Thanks for tagging me, @jonairadreaming!! I love these 😊
1. "little fix" (Masters of the Air, Gale x Bucky)
Algeria, and the heat rose shimmering from the dusty earth as well as radiating down from the white-hot marble of the sun.
2. seven degrees east (Masters of the Air, multiple pairings)
Spring was about to fall headlong into summer and Bubbles had decided Princess Di was the woman for him.
3. remember it once (The Artful Dodger, Jack x Belle)
Jack’s squinting into the sun, fingers bitten by the wooden bow because he (regrettably) refused to wear the poncey little gloves Belle offered him.

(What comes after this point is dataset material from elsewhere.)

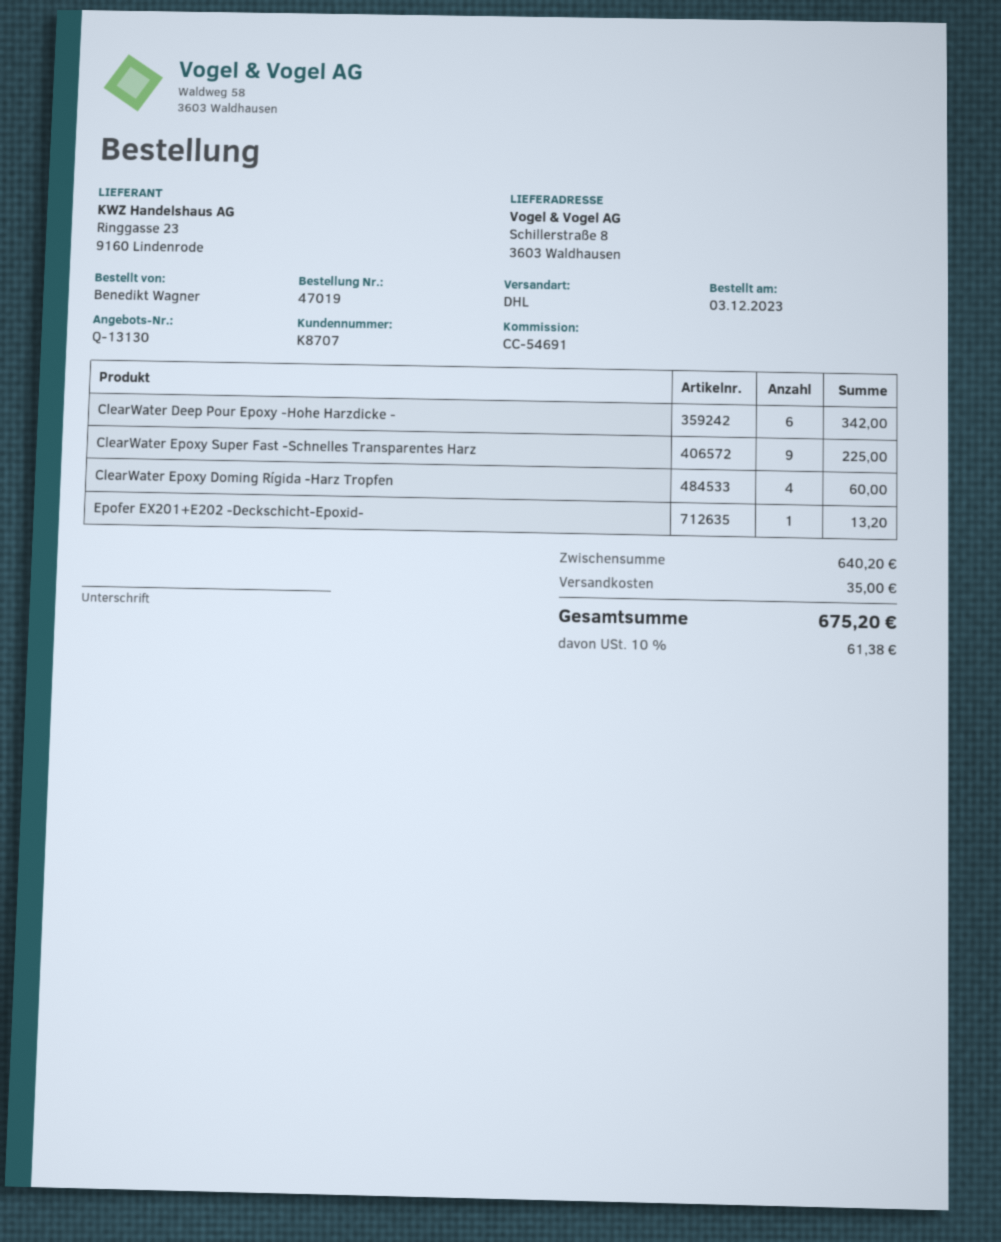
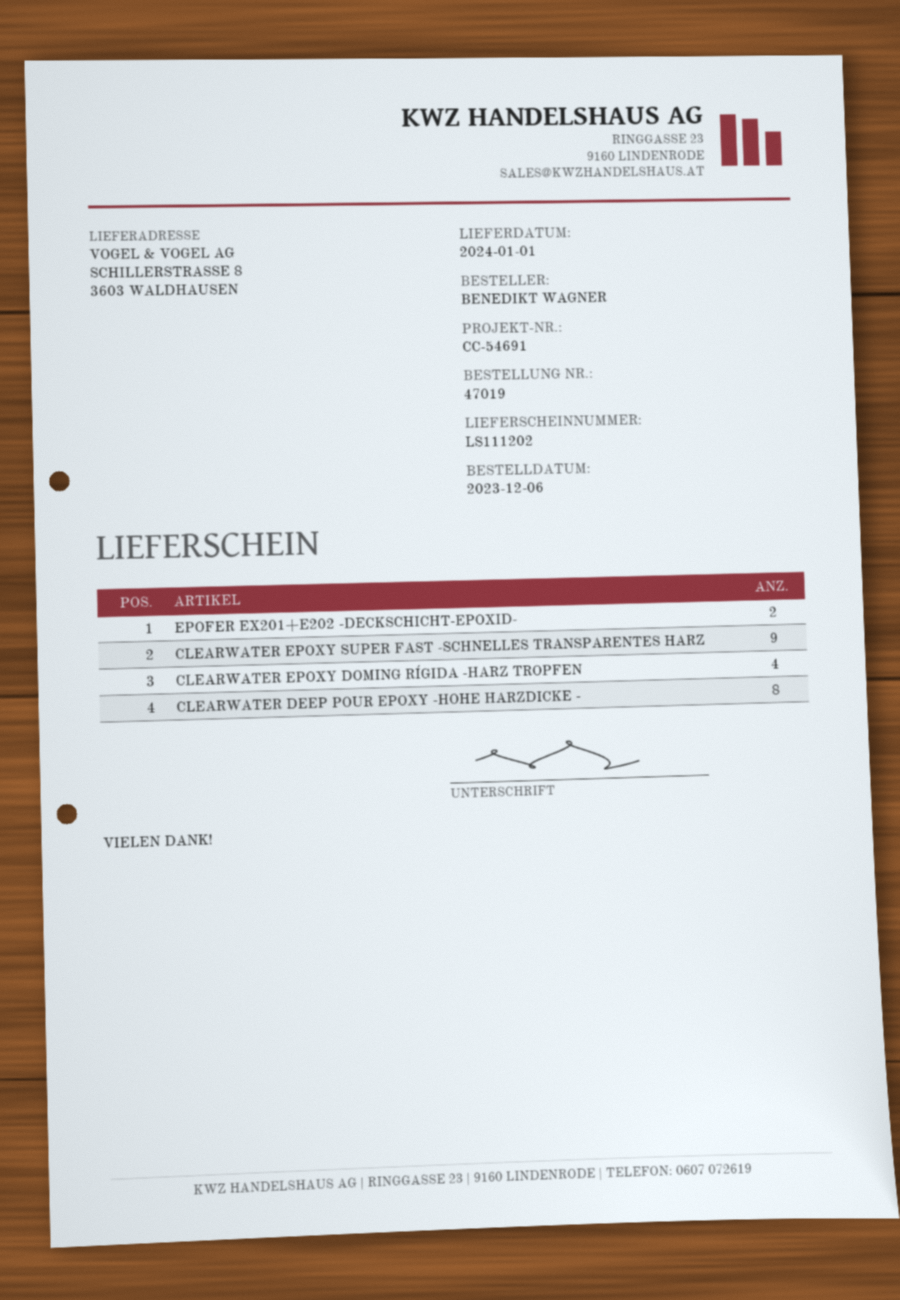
order date: 2023-12-03 -> 2023-12-06
ClearWater Deep Pour Epoxy -Hohe Harzdicke -: 6 -> 8
Epofer EX201+E202 -Deckschicht-Epoxid-: 1 -> 2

4. "coming in clear" (Masters of the Air, Gale x Bucky)
The first night after Buck had built the radio, Bucky woke up and rolled over to see his best friend sitting there in the dark.
5. "hanging clothes" (Masters of the Air, Crosby x Sandra)
If it was wrong (it was), at least it was honest: how he was looking at her.
6. "Bodies in the Theatre" (The Artful Dodger, Jack x Belle)
She lives, and he’s afraid to be near her.
7. "how to cook the loch ness monster" (Masters of the Air, Crosby x Bubbles)
Crosby lived in a wacky reality where heroes outnumbered regular guys a hundred to one.
8. "stop-motion poetry" (Masters of the Air)
Everywhere was empty, like a museum.
9. "dear john" (Masters of the Air, Gale x Bucky)
John had grown further from himself since the last plane, Gale’s plane, had touched down in Algeria.
10. "my how they fly" (Masters of the Air)
So he didn’t wear out his welcome with his own crew, Bucky stowed his book and went wandering off into the fog.
********
Pattern:
In my lower-case title era 😔 None of these start with dialogue, so out of curiosity, I checked and found I haven't led off with dialogue since my 22nd most-recent fic!
Apparently, my writing's in a more reflective phase right now, where I prefer to spend time establishing mood/atmosphere. I've been writing characters who are often distanced from their own emotions (because of the Grief and general War Trauma), which I didn't consciously notice I was mirroring; the slower set-ups at the start of these fics also deny closeness until emotion wins out over restraint.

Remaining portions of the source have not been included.